WORK INSTRUCTIONS
Once you reach the end of the data, transcribe all of it exactly.

SOURCE INFORMATION
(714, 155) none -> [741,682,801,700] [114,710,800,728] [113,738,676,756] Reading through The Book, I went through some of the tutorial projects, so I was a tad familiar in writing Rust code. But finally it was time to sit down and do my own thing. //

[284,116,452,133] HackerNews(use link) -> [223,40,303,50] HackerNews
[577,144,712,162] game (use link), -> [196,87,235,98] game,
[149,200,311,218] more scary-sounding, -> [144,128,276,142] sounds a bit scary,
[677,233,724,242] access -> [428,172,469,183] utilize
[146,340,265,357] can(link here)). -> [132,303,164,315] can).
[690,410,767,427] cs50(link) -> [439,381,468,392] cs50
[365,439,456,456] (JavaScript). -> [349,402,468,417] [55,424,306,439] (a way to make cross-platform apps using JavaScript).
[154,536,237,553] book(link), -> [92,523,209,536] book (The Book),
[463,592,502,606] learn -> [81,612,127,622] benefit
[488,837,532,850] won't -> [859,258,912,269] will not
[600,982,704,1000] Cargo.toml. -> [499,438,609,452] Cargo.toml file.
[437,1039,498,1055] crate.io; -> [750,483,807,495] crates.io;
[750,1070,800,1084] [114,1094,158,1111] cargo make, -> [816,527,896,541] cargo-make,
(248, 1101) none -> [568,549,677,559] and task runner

TASK RESULT
(714, 155) none -> [741,682,801,700] [114,710,800,728] [113,738,676,756] Reading through The Book, I went through some of the tutorial projects, so I was a tad familiar in writing Rust code. But finally it was time to sit down and do my own thing. //

[284,116,452,133] HackerNews(use link) -> [223,40,303,50] HackerNews
[577,144,712,162] game (use link), -> [196,87,235,98] game,
[149,200,311,218] more scary-sounding, -> [144,128,276,142] sounds a bit scary,
[677,233,724,242] access -> [428,172,469,183] utilize
[146,340,265,357] can(link here)). -> [132,303,164,315] can).
[690,410,767,427] cs50(link) -> [439,381,468,392] cs50
[365,439,456,456] (JavaScript). -> [349,402,468,417] [55,424,306,439] (a way to make cross-platform apps using JavaScript).
[154,536,237,553] book(link), -> [92,523,209,536] book (The Book),
[463,592,502,606] learn -> [81,612,127,622] benefit
[488,837,532,850] won't -> [859,258,912,269] will not
[600,982,704,1000] Cargo.toml. -> [499,438,609,452] Cargo.toml file.
[437,1039,498,1055] crate.io; -> [750,483,807,495] crates.io;
[750,1070,800,1084] [114,1094,158,1111] cargo make, -> [816,527,896,541] cargo-make,
(248, 1101) none -> [568,549,677,559] and task runner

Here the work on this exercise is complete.